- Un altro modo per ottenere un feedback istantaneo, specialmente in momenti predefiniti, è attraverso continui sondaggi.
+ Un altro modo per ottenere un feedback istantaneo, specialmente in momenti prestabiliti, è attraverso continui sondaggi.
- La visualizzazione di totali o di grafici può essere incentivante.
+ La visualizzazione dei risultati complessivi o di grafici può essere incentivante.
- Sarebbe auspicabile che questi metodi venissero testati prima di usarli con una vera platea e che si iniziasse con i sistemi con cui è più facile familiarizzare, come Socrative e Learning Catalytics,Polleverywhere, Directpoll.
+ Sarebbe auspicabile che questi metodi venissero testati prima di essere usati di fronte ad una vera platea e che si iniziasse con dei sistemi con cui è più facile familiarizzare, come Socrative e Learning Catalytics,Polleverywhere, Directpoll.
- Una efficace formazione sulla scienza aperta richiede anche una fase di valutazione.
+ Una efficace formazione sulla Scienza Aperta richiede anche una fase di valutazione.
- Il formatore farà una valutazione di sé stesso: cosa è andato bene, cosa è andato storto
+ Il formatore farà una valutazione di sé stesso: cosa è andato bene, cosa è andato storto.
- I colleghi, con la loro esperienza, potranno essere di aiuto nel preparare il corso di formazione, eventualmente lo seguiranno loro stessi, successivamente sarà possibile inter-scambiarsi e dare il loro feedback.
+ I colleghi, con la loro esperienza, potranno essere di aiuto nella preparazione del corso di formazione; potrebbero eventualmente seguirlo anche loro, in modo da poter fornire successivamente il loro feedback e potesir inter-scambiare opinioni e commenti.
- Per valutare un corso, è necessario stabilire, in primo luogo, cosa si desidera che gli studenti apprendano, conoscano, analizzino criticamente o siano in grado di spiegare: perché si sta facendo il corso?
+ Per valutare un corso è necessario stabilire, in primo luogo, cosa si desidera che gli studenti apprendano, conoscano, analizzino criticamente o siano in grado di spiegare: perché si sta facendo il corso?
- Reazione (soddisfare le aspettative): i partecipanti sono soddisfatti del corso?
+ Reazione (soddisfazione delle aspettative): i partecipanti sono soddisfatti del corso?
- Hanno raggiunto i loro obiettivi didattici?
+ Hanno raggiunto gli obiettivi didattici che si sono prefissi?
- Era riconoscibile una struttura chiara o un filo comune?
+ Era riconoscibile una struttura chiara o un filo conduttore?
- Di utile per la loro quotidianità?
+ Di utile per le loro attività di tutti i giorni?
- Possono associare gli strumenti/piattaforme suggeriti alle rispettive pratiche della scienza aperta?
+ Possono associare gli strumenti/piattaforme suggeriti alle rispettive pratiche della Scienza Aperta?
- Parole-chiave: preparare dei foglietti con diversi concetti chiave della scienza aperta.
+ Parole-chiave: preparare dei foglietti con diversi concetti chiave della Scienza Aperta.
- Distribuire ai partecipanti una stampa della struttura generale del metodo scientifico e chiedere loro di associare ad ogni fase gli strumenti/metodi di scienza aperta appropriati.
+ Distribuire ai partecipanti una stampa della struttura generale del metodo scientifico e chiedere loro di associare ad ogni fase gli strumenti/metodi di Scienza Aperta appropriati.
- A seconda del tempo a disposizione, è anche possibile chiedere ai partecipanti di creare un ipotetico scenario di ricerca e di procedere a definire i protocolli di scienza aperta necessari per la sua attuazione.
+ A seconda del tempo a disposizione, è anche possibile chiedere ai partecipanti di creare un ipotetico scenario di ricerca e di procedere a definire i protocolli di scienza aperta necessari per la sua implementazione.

☆ ☆ ☆ ☆ ☆

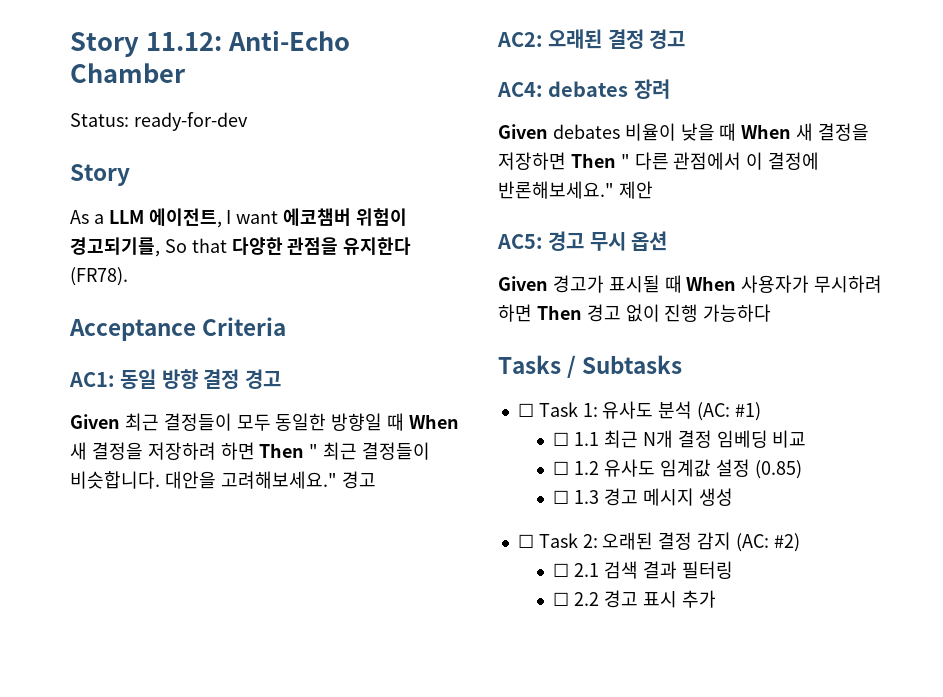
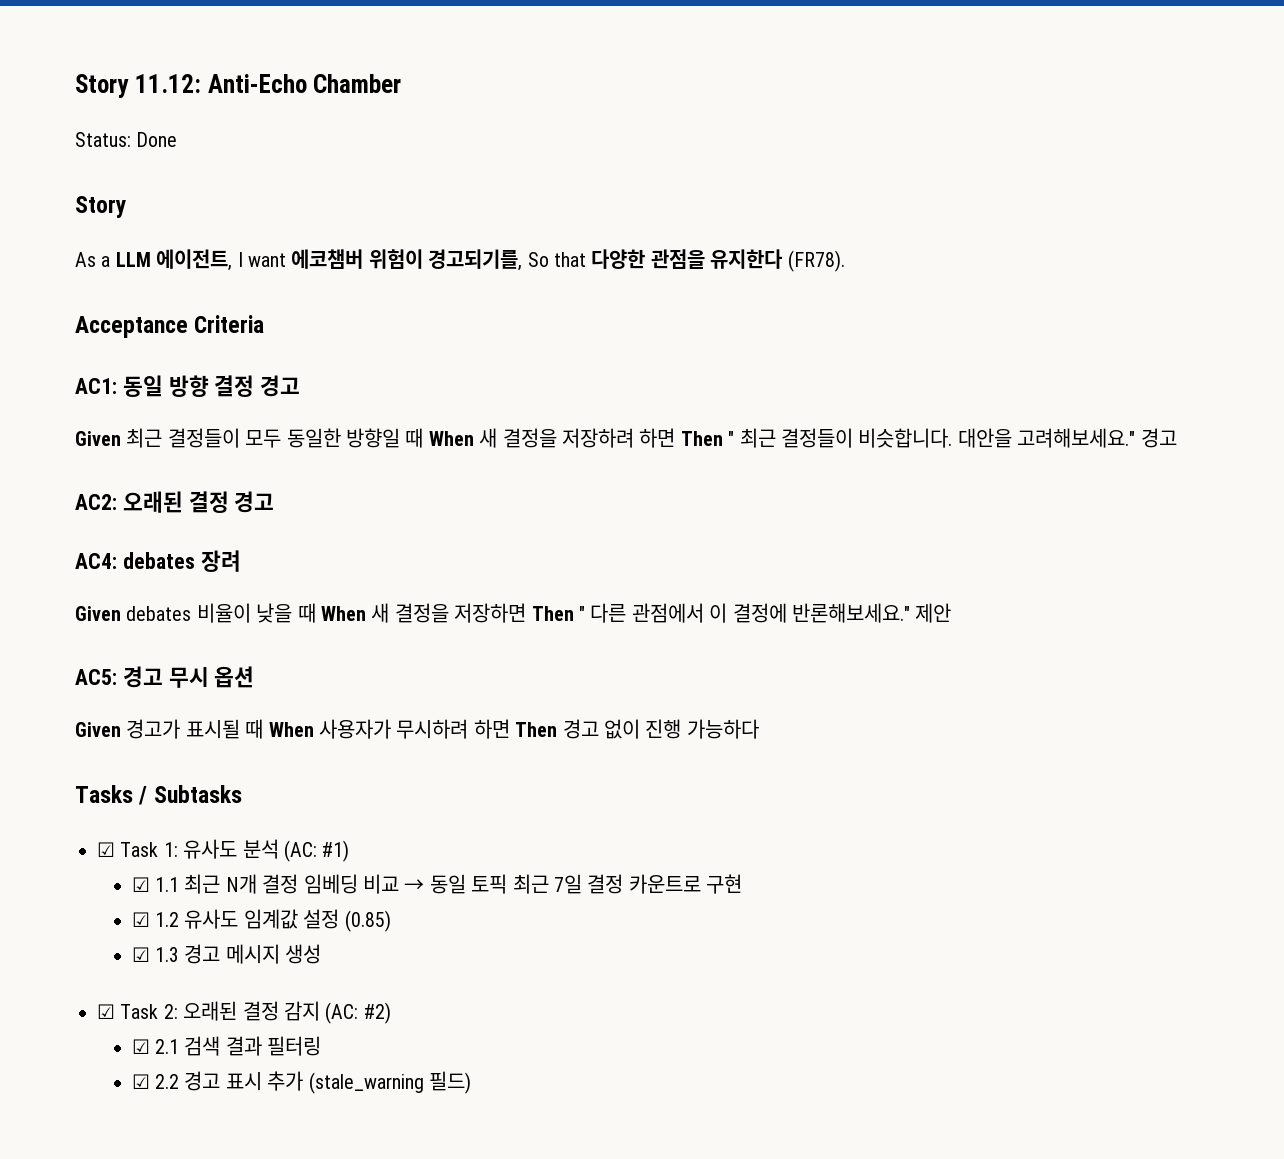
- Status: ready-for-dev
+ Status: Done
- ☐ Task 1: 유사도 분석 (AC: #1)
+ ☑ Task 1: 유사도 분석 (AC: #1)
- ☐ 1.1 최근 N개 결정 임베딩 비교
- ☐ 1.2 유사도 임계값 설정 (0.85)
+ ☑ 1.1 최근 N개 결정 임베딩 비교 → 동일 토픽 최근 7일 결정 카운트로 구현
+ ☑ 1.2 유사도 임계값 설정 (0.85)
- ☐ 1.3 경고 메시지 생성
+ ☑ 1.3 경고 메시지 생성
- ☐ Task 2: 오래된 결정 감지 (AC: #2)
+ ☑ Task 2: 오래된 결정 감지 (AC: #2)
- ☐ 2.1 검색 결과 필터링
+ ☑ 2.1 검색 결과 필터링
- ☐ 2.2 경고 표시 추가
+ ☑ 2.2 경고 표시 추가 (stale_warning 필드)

☆ ☆ ☆ ☆ ☆

About this exercise
What you return must be the lines above that run from the line with "- Un altro modo" to the line with "- Sarebbe auspicabile", inclusive, each copied exactly.

Solved exercise
- Un altro modo per ottenere un feedback istantaneo, specialmente in momenti predefiniti, è attraverso continui sondaggi.
+ Un altro modo per ottenere un feedback istantaneo, specialmente in momenti prestabiliti, è attraverso continui sondaggi.
- La visualizzazione di totali o di grafici può essere incentivante.
+ La visualizzazione dei risultati complessivi o di grafici può essere incentivante.
- Sarebbe auspicabile che questi metodi venissero testati prima di usarli con una vera platea e che si iniziasse con i sistemi con cui è più facile familiarizzare, come Socrative e Learning Catalytics,Polleverywhere, Directpoll.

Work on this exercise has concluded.